------ SOURCE MATERIAL

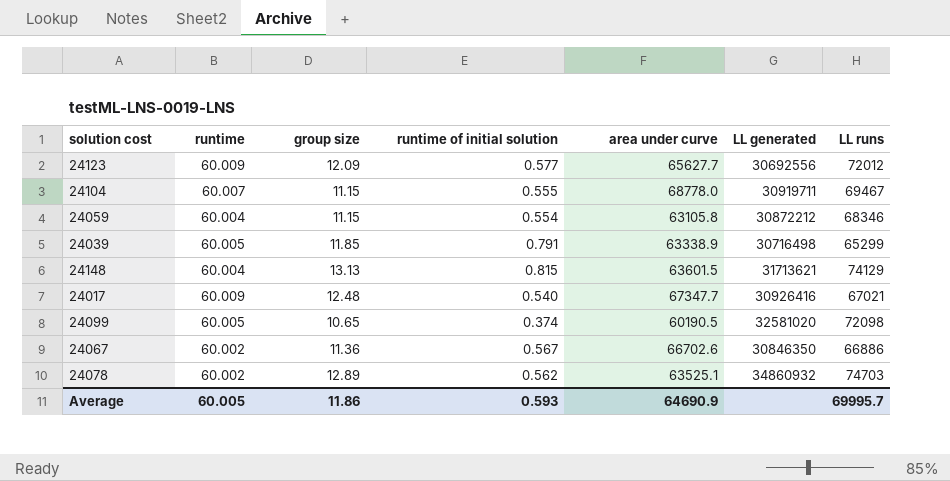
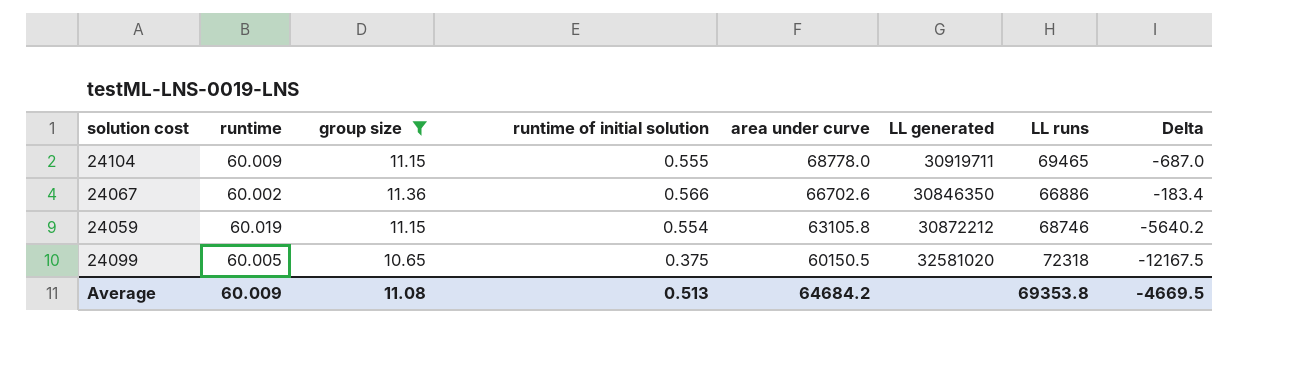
filter: none -> group size <= 11.36
row order: none -> area under curve descending
column Delta | formula: none -> [area under curve] - [LL runs]
24104 | runtime: 60.007 -> 60.009
24104 | LL runs: 69467 -> 69465
24067 | runtime of initial solution: 0.567 -> 0.566
24059 | runtime: 60.004 -> 60.019
24059 | LL runs: 68346 -> 68746
24099 | runtime of initial solution: 0.374 -> 0.375
24099 | area under curve: 60190.5 -> 60150.5
24099 | LL runs: 72098 -> 72318
Average | runtime: 60.005 -> 60.009
Average | group size: 11.86 -> 11.08
Average | runtime of initial solution: 0.593 -> 0.513
Average | area under curve: 64690.9 -> 64684.2
Average | LL runs: 69995.7 -> 69353.8

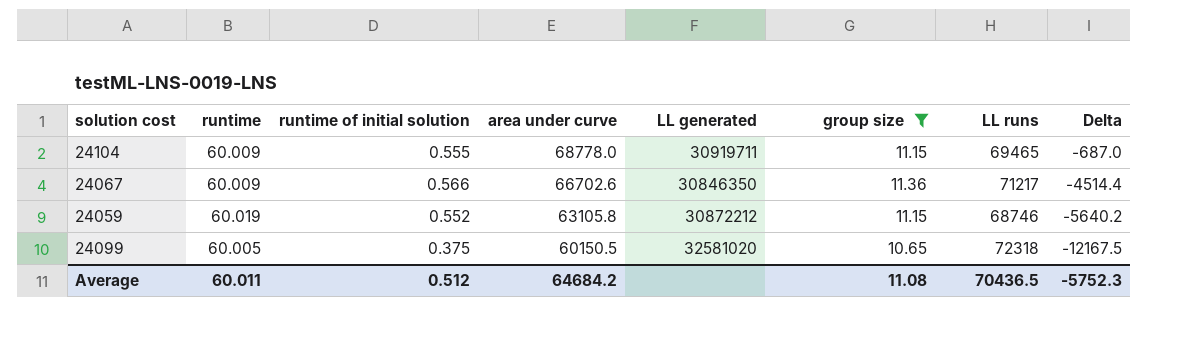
column group size | position: 3 -> 6
24067 | runtime: 60.002 -> 60.009
24067 | LL runs: 66886 -> 71217
24067 | Delta: -183.4 -> -4514.4
24059 | runtime of initial solution: 0.554 -> 0.552
Average | runtime: 60.009 -> 60.011
Average | runtime of initial solution: 0.513 -> 0.512
Average | LL runs: 69353.8 -> 70436.5
Average | Delta: -4669.5 -> -5752.3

------------

*DESCRIPTION OF THE TASK:* Could the material above be written out again word for word, with the pictures dropped?

*OUTPUT BELOW:*
filter: none -> group size <= 11.36
row order: none -> area under curve descending
column Delta | formula: none -> [area under curve] - [LL runs]
24104 | runtime: 60.007 -> 60.009
24104 | LL runs: 69467 -> 69465
24067 | runtime of initial solution: 0.567 -> 0.566
24059 | runtime: 60.004 -> 60.019
24059 | LL runs: 68346 -> 68746
24099 | runtime of initial solution: 0.374 -> 0.375
24099 | area under curve: 60190.5 -> 60150.5
24099 | LL runs: 72098 -> 72318
Average | runtime: 60.005 -> 60.009
Average | group size: 11.86 -> 11.08
Average | runtime of initial solution: 0.593 -> 0.513
Average | area under curve: 64690.9 -> 64684.2
Average | LL runs: 69995.7 -> 69353.8

column group size | position: 3 -> 6
24067 | runtime: 60.002 -> 60.009
24067 | LL runs: 66886 -> 71217
24067 | Delta: -183.4 -> -4514.4
24059 | runtime of initial solution: 0.554 -> 0.552
Average | runtime: 60.009 -> 60.011
Average | runtime of initial solution: 0.513 -> 0.512
Average | LL runs: 69353.8 -> 70436.5
Average | Delta: -4669.5 -> -5752.3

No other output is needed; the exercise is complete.